Kirkcaldy United
- Full name: Kirkcaldy United Football Club
- Nicknames: the United, the Fifers
- Founded: 1901
- Dissolved: 1916
- Ground: Scott's Park
- Capacity: 12,000
| Home colours |

= Kirkcaldy United F.C. =

Former association football club in Scotland

Kirkcaldy United Football Club was a football club from Kirkcaldy in Scotland.

==History==

The club was founded as Kirkcaldy Amateurs at the start of the 1901–02 season, in the aftermath of the failure of Kirkcaldy F.C., one of the town's two senior clubs. The other, Raith Rovers, was elected to the Scottish League in 1902, which immediately made the prospects of another senior club surviving in the town much more difficult. Nevertheless, in 1903, the club turned professional under the name Kirkcaldy United; the club president, Robert Sinclair, became the president of the new Fife Football Association, also set up the same year, which split from the Eastern Association and affiliated directly with the Scottish Football Association.

The club joined the Northern League in 1904, and, in its first season as a member, won through to the fourth round of the Scottish Qualifying Cup, which entitled it to play in the first round proper of the Scottish Cup. In the first round, the club beat Crieff Morrisonians 3–1, coming from 1–0 down and missing a first-half penalty, before an equalizer from Fisher in the 70th minute and two late goals within a minute from Shaw and Cowie put the United into the second round. In the second round, at home to First Leaguers Partick Thistle, the United held out until a quarter of an hour to go, including withstanding a missed penalty, when Gray scored the only goal of the game; the United was handicapped by regular goalkeeper Dorward being injured before the match and Young, a junior at Vale of Wemyss, stepped in. The club only won through to the main stages of the Scottish Cup twice more, in 1909–10 and 1913–14, losing in its only ties to Queen's Park and Stevenston United respectively, although the club did hold Queen's Park to a surprise 0–0 draw at Hampden Park, thanks to the heroics of Dorward in goal.

After two mid-table seasons in the Northern League, the club had a banner year in 1906–07. It won the 8-team Fife Cup for the first time, beating Cowdenbeath 3–1 in the final at Stark's Park in front of 2,160 people; the strength of the tournament being demonstrated by each of the other teams being Scottish League members present or future. The same season, the club won the Northern League, jointly with the Dundee 'A' (i.e. reserve) side. The United had finished its fixtures one point clear of Dundee, who had not been able to play the newly-defunct Hearts of Beath; after expunging all fixtures, the United and Dundee were level on points, and the Fifeshire FA agreed to award the title jointly to the pair. Possibly as a result of this success, Raith Rovers proposed a merger of the two Kirkcaldy sides in 1908, but it did not proceed.

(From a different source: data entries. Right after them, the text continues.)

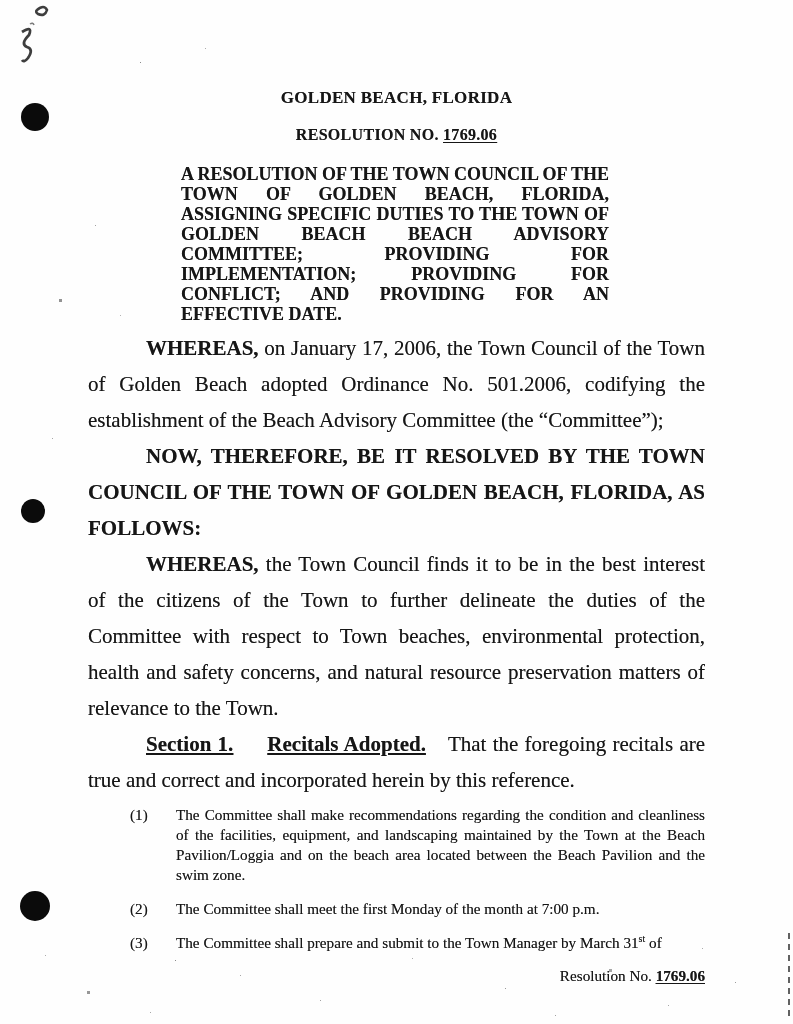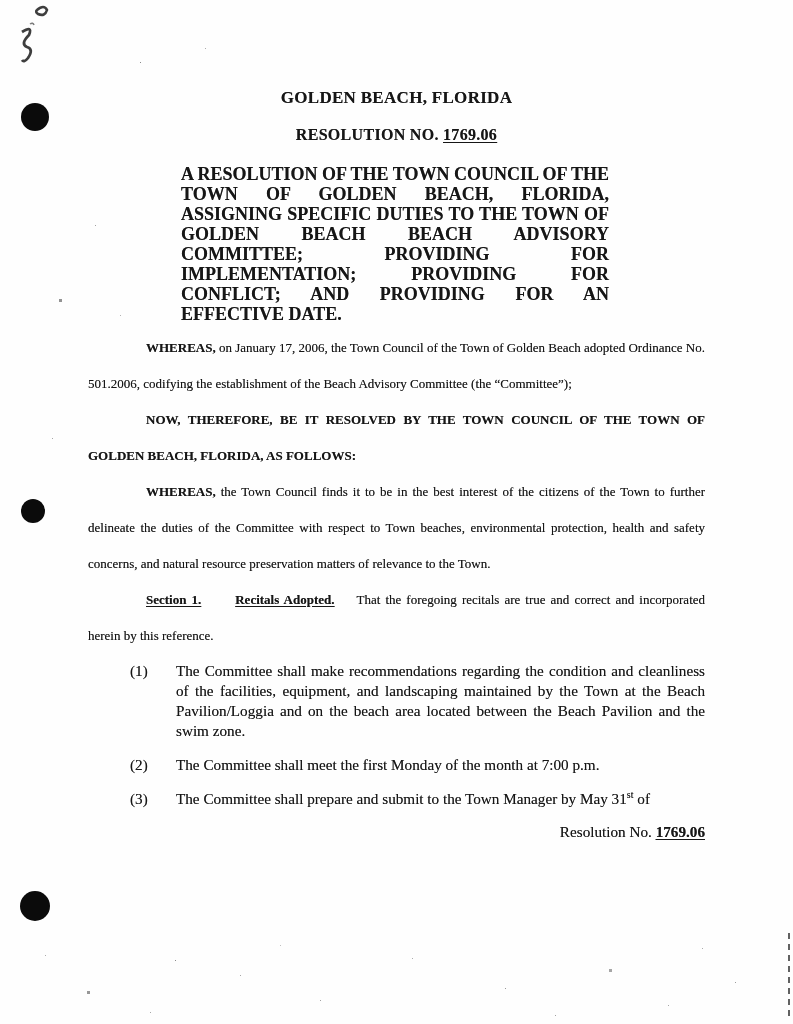--- a/index.html
+++ b/index.html
@@ -33,21 +33,21 @@
   .subject{
     margin:0 0 6px 93px;
     width:428px;
     font-weight:bold;
     font-size:18px;
     line-height:20px;
     text-align:justify;
   }
   .para{
     margin:0;
-    font-size:13px;
+    font-size:21px;
     line-height:36px;
     text-align:justify;
     text-indent:58px;
   }
   .para .lead{font-weight:bold;}
   .resolved{font-weight:bold;}
   .sec-label{font-weight:bold;text-decoration:underline;text-underline-offset:2px;margin-right:34px;}
   .sec-title{font-weight:bold;text-decoration:underline;text-underline-offset:2px;margin-right:22px;}
   .duties{margin:7px 0 0 42px;}
   .duty{display:flex;margin:0 0 14px 0;font-size:15.2px;line-height:20px;}
@@ -134,21 +134,21 @@
         <div class="duty-text">The Committee shall make recommendations regarding the condition and cleanliness of the facilities, equipment, and landscaping maintained by the Town at the Beach Pavilion/Loggia and on the beach area located between the Beach Pavilion and the swim zone.</div>
       </div>
 
       <div class="duty">
         <div class="duty-num">(2)</div>
         <div class="duty-text">The Committee shall meet the first Monday of the month at 7:00 p.m.</div>
       </div>
 
       <div class="duty">
         <div class="duty-num">(3)</div>
-        <div class="duty-text"><span>The Committee shall prepare and submit to the Town Manager by May 31</span><sup>st</sup><span> of</span></div>
+        <div class="duty-text"><span>The Committee shall prepare and submit to the Town Manager by March 31</span><sup>st</sup><span> of</span></div>
       </div>
 
     </div>
 
     <div class="footer"><span>Resolution No. </span><span class="b u">1769.06</span></div>
 
   </div>
 </div>
 
 </body></html>

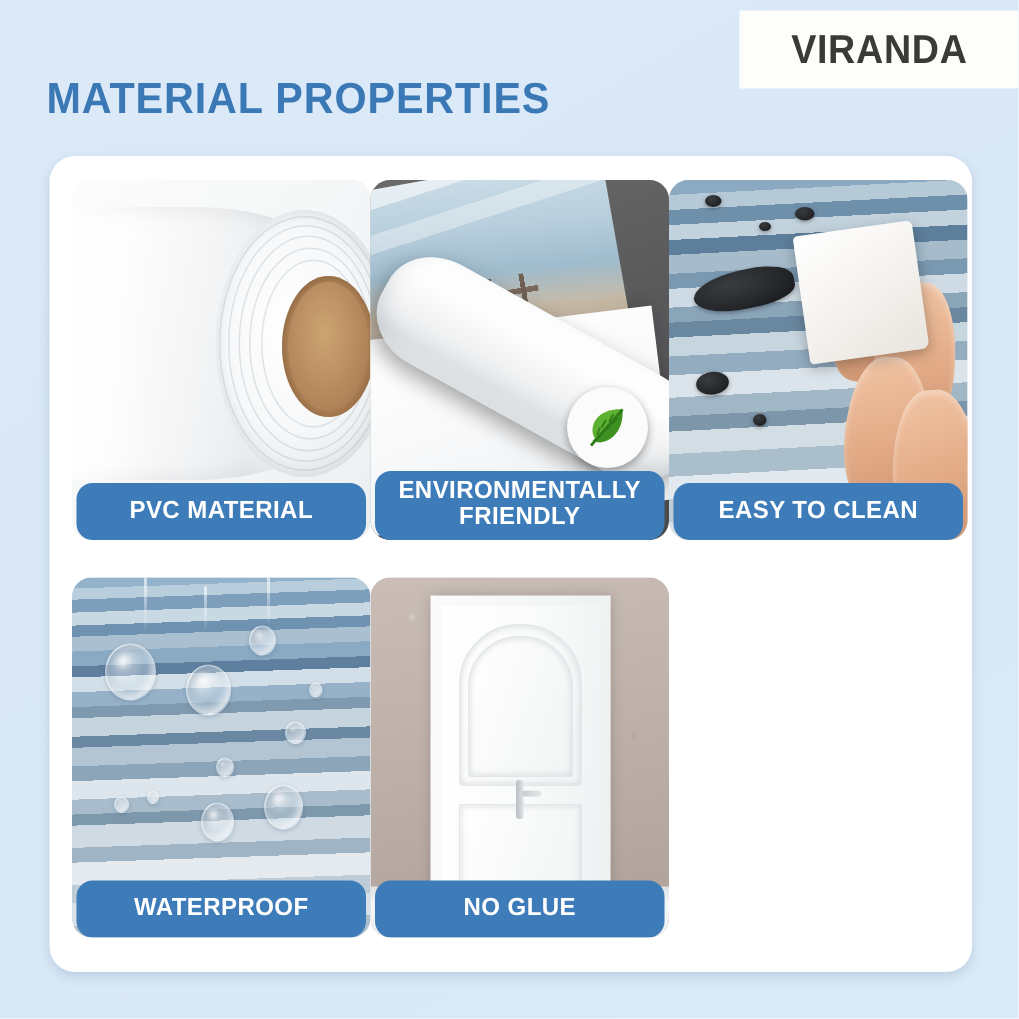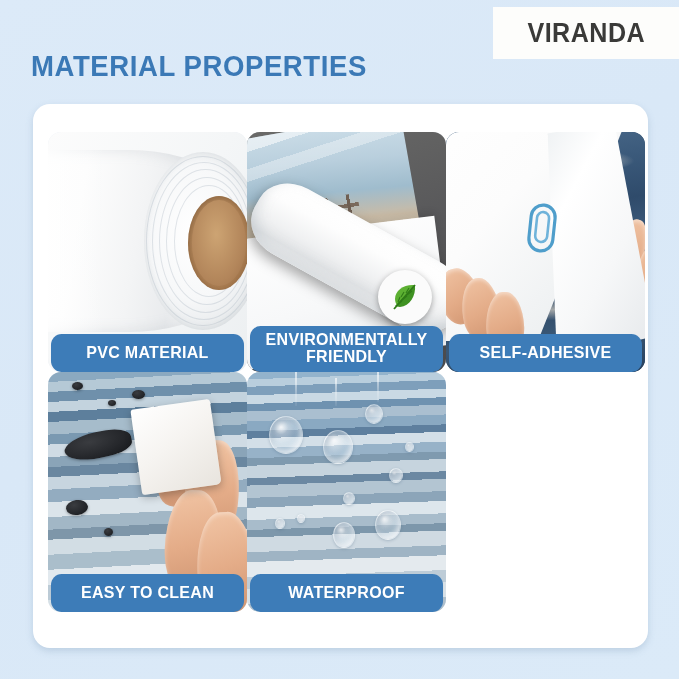--- a/index.html
+++ b/index.html
@@ -35,26 +35,26 @@
 
   
   #panel {
     position:absolute; left:33px; top:104px; width:615px; height:544px;
     background:#ffffff; border-radius:17px;
     box-shadow:0 3px 7px rgba(120,150,180,.30);
   }
 
   
   #grid {
-    position:absolute; left:48px; top:132px;
+    position:absolute; left:48px; top:120px;
     width:595px; height:510px;
     display:grid;
     grid-template-columns:repeat(3,199px);
     grid-template-rows:repeat(2,240px);
-    column-gap:-1px; 
+    column-gap:-1px; row-gap:25px;
     justify-content:space-between;
   }
   .card {
     position:relative; width:199px; height:240px;
     border-radius:13px; overflow:hidden;
     background:#e8eef4;
   }
   .photo { position:absolute; inset:0; overflow:hidden; }
   .caption {
     position:absolute; left:0; right:0; bottom:0;
@@ -355,45 +355,20 @@
               <path d="M19 16l-5 4"></path>
             <path d="M12 17l-2 5"></path>
               <path d="M14 21l-4 3"></path>
           </g>
         </svg>
       </div>
     </div>
     <div class="caption two-line">ENVIRONMENTALLY FRIENDLY</div>
   </div>
 
-  <div class="card">
-    <div class="photo">
-      <div class="c3-bg"></div>
-      <div class="c3-marble"></div>
-      <div class="hand-r">
-        <i style="left:16px; top:0;   width:34px; height:74px; transform:rotate(26deg);"></i>
-        <i style="left:40px; top:14px; width:32px; height:80px; transform:rotate(18deg);"></i>
-        <i style="left:62px; top:40px; width:30px; height:78px; transform:rotate(10deg);"></i>
-      </div>
-      <div class="c3-peel"></div>
-      <div class="c3-peel-fold"></div>
-      <div class="clip-badge">
-        <svg width="36" height="56" viewBox="0 0 36 56">
-          <rect x="6" y="5" width="24" height="46" rx="12" fill="none" stroke="#4f9ecb" stroke-width="3.2"></rect>
-          <rect x="12" y="12" width="12" height="30" rx="6" fill="none" stroke="#6fb3da" stroke-width="2.6"></rect>
-        </svg>
-      </div>
-      <div class="hand-l">
-        <i style="left:0;   top:10px; width:40px; height:56px; transform:rotate(-16deg);"></i>
-        <i style="left:22px; top:20px; width:38px; height:62px; transform:rotate(-8deg);"></i>
-        <i style="left:46px; top:34px; width:38px; height:60px; transform:rotate(-2deg);"></i>
-      </div>
-    </div>
-    <div class="caption">SELF-ADHESIVE</div>
-  </div>
 
   <div class="card">
     <div class="photo">
       <div class="c5-bg"></div>
       <div class="stain" style="left:16px; top:60px; width:68px; height:26px; transform:rotate(-12deg); border-radius:50% 42% 38% 50%;"></div>
       <div class="stain" style="left:24px; top:10px; width:11px; height:8px;"></div>
       <div class="stain" style="left:60px; top:28px; width:8px;  height:6px;"></div>
       <div class="stain" style="left:84px; top:18px; width:13px; height:9px;"></div>
       <div class="stain" style="left:18px; top:128px; width:22px; height:15px; transform:rotate(-8deg);"></div>
       <div class="stain" style="left:56px; top:156px; width:9px;  height:8px;"></div>
@@ -421,14 +396,28 @@
       <div class="drop" style="left:128px; top:138px; width:26px; height:30px;"></div>
       <div class="drop" style="left:86px; top:150px; width:22px; height:26px;"></div>
       <div class="drop" style="left:28px; top:146px; width:10px; height:11px;"></div>
       <div class="drop" style="left:50px; top:142px; width:8px;  height:9px;"></div>
       <div class="drop" style="left:96px; top:120px; width:12px; height:13px;"></div>
       <div class="drop" style="left:158px; top:70px; width:9px;  height:10px;"></div>
     </div>
     <div class="caption">WATERPROOF</div>
   </div>
 
+  <div class="card">
+    <div class="photo">
+      <div class="c6-wall"></div>
+      <div class="c6-frame"></div>
+      <div class="c6-door">
+        <div class="c6-panel" style="left:12px; top:12px; width:82px; height:108px; border-radius:40px 40px 3px 3px;"></div>
+        <div class="c6-panel" style="left:18px; top:20px; width:70px; height:94px; border-radius:34px 34px 2px 2px;"></div>
+        <div class="c6-panel" style="left:12px; top:132px; width:82px; height:58px;"></div>
+        <div class="c6-handle"></div>
+      </div>
+      <div class="c6-skirt"></div>
+    </div>
+    <div class="caption">NO GLUE</div>
+  </div>
 
 </div>
 
 </body></html>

In 1909 the club was one of several of the Northern League sides which joined the Central League, a de facto third division in Scotland, which, between 1909 and 1915, featured 21 teams in total; three were reserve sides, and 17 of the other 18 would end up as members of the Scottish League. The only club which never made it was Kirkcaldy United. The United did apply in 1912–13, when runner-up in the Central League, and having won the Fife Cup a second time by beating East Fife 5–2 in the final, but the two clubs facing re-election were both re-elected.

Kircaldy United went into abeyance in 1916, pending the end of World War 1, but was never revived.

==Colours==

The club originally played in black and white, changing to blue and white in 1913.

==Grounds==

They played their early games in Steedman's Park, moving to an open field at Overton Park in 1903. In 1905 they moved into their new home, a purpose-built park named Scott's Park, and brought the fixtures and fittings over with them. It was situated at the corner of Factory Road and Kidd Street. After World War 1 this section of Factory Road was renamed Beatty Crescent.

The record crowd at Scott's Park was 12,000, for the 1909–10 Scottish Cup first round replay tie with Queen's Park, which the visitors won 6–1, the scores having been level at 1–1 at half-time.